Some municipalities resistant to build housing despite supply falling behind demand

If you go all the way back to 2001, the City of North Van is pretty close to the regional average, but growth picked up around 2007.

“Before that it was quite slow, in line with North Van [district] and West Van … and from then on grew faster than the regional average,” von Bergmann said.

The primary driver of growth is the amount of new housing that’s been built, he said.

“We know when we build housing, people move in,” von Bergmann said. “We have several taxes. The region overall is covered by the speculation and vacancy tax, so there might be some slippage there. But if we look at the stats, we know those units are all lived in, except for a very small percentage.”

The impacts of new measures, like provincial housing targets and eliminating public hearings for most residential development applications, won’t be felt for some time, he said.
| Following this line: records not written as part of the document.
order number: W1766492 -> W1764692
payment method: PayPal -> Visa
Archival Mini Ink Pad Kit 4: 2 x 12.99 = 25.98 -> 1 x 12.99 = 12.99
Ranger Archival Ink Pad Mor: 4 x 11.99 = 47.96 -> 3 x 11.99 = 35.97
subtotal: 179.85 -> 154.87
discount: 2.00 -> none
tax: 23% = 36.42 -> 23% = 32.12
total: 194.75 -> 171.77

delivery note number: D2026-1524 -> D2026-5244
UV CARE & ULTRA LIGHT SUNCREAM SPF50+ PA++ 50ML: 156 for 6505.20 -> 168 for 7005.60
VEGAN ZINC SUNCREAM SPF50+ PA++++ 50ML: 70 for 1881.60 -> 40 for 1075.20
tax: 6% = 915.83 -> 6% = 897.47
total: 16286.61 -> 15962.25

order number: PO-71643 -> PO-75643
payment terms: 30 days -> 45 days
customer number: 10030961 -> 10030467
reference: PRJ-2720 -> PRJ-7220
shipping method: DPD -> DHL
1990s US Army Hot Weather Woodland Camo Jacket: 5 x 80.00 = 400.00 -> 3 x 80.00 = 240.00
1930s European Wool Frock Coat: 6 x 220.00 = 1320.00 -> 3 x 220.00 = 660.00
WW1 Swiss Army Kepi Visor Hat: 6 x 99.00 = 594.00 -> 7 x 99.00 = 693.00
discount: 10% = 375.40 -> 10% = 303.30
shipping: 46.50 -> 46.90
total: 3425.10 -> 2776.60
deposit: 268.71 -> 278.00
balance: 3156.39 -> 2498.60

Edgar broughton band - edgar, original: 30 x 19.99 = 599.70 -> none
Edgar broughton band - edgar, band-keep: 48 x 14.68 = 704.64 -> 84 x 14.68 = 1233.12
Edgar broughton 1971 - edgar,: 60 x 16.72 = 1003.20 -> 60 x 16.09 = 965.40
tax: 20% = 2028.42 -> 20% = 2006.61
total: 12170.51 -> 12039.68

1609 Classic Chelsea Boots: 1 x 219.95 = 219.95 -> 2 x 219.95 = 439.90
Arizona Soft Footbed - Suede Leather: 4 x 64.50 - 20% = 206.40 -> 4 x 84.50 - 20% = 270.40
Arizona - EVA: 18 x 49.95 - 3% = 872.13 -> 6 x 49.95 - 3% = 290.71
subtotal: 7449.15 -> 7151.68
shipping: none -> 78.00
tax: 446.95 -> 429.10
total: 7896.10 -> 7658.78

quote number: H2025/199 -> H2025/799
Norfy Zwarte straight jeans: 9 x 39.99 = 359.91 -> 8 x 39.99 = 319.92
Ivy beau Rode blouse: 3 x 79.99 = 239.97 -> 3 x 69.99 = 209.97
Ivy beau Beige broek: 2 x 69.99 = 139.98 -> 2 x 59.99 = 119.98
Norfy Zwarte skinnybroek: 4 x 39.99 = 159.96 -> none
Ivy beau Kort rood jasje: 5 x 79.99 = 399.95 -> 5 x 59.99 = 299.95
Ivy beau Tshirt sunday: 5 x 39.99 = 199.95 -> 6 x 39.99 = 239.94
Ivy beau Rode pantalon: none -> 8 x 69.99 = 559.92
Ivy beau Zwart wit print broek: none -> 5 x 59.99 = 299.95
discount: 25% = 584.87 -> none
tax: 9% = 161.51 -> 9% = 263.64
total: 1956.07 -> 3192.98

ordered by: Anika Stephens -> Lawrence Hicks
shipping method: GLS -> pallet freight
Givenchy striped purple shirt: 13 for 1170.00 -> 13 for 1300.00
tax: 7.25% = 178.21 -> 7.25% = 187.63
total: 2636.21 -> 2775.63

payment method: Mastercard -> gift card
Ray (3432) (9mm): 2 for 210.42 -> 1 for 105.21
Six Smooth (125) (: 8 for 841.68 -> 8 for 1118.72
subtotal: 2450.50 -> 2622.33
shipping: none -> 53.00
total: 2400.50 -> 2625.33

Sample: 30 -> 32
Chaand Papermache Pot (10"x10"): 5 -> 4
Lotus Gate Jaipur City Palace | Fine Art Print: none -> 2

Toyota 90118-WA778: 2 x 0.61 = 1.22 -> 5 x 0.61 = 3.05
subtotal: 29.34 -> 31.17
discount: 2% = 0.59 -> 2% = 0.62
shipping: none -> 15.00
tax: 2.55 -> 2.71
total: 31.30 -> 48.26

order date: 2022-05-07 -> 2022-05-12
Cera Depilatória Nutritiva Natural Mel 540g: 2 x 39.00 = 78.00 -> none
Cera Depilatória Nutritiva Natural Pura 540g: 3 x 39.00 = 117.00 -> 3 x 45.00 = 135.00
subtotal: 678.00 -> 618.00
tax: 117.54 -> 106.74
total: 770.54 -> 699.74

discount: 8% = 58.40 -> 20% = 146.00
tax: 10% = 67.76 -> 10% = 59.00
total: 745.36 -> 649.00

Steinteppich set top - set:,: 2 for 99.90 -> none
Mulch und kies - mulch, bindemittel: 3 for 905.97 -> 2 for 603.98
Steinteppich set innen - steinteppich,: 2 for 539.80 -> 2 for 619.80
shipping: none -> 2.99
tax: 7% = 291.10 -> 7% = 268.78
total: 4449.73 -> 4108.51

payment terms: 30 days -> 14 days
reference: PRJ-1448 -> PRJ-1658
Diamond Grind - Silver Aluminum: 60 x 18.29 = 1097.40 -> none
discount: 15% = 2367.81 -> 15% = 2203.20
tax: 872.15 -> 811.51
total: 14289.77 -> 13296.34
And some municipalities are still resistant to change despite housing supply falling behind demand.

“We’ve seen in West Vancouver, for example, how they’ve reacted to the small-scale, multi-unit housing initiatives that the province brought in, when [the district] took an extremely narrow reading of what they could get away with, and basically said there are very few areas that need any adjustments to allow multiplexes,” von Bergmann said. “It shows me that there is still a high level of resistance to allow more housing.”

The data expert said he’s in the camp that thinks housing is good.

“People derive tremendous value from housing. And if you start restricting it, it’s going to hurt the low-income or less-privileged people the most,” he said.